* [TASK REQUIREMENTS]
Nothing but a number should be returned: the count of lines in the records that contain "IFSs".

* [RECORDS]

= Beginning of Section =

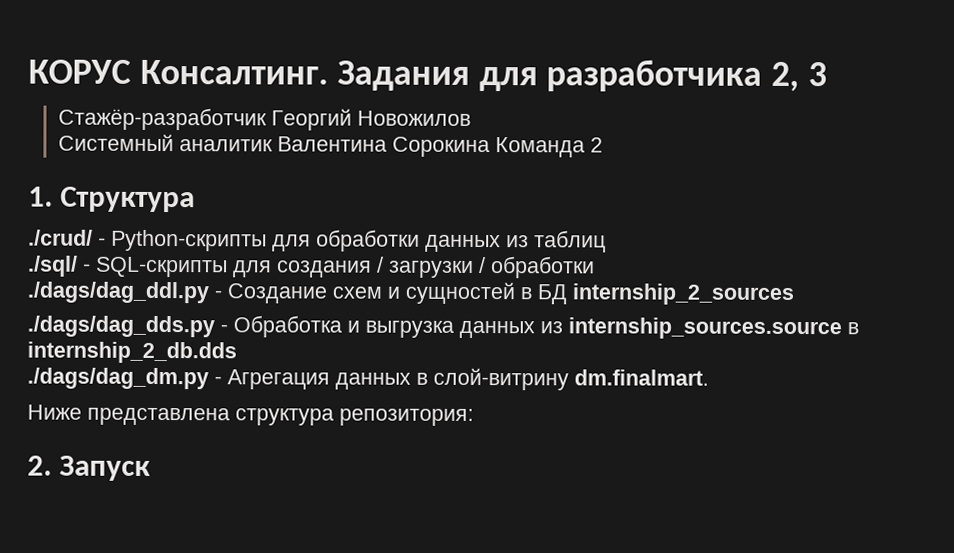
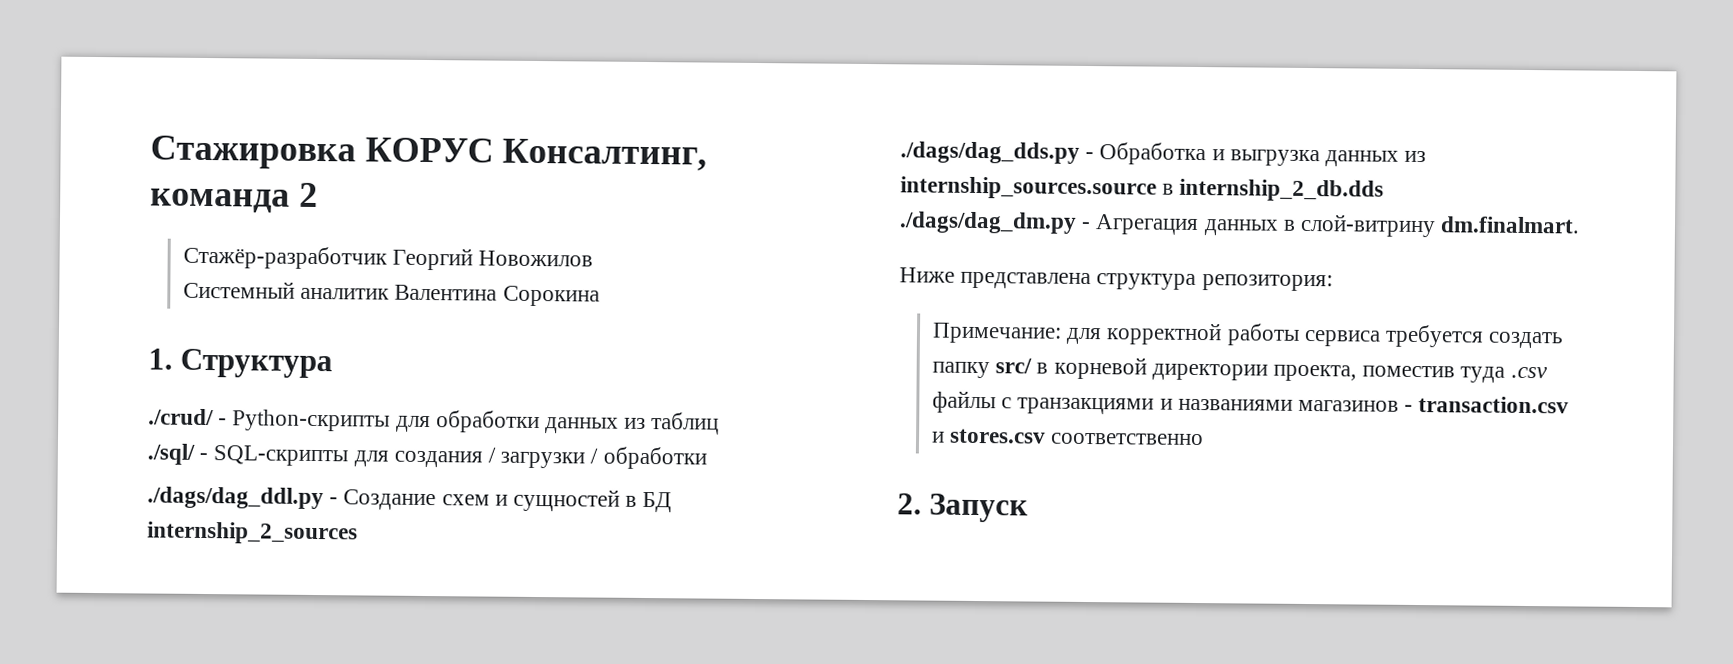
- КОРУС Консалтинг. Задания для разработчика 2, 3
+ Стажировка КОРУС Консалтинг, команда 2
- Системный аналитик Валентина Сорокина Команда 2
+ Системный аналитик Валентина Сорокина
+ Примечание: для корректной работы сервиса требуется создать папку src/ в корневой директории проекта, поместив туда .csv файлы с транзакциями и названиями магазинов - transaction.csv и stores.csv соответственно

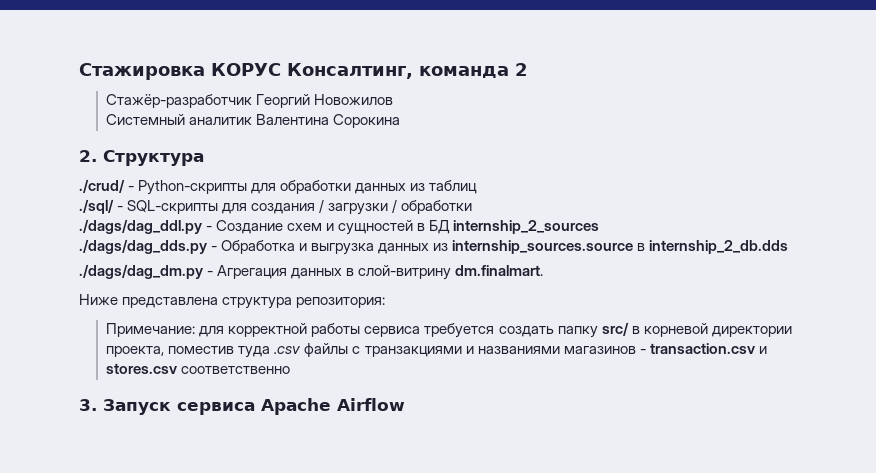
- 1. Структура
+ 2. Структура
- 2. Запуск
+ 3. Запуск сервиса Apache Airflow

= End of Section =
= Beginning of Section =

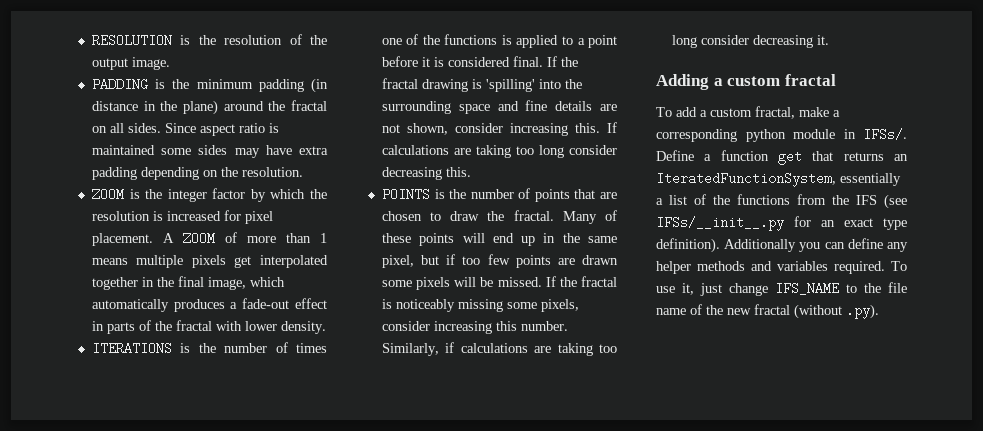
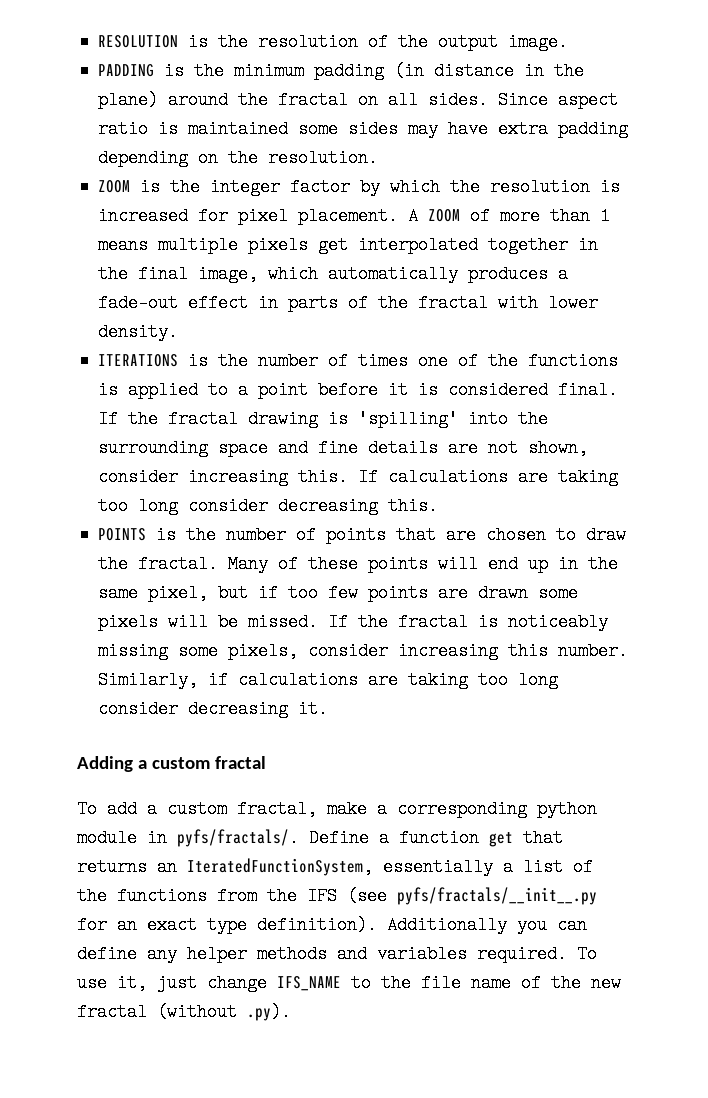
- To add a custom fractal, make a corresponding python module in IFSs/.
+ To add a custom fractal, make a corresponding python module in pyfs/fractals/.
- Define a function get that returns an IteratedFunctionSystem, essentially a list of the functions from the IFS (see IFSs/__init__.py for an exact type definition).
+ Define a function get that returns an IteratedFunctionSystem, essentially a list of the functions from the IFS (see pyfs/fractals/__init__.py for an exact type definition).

= End of Section =

* [ANSWER FOR THE TASK]
2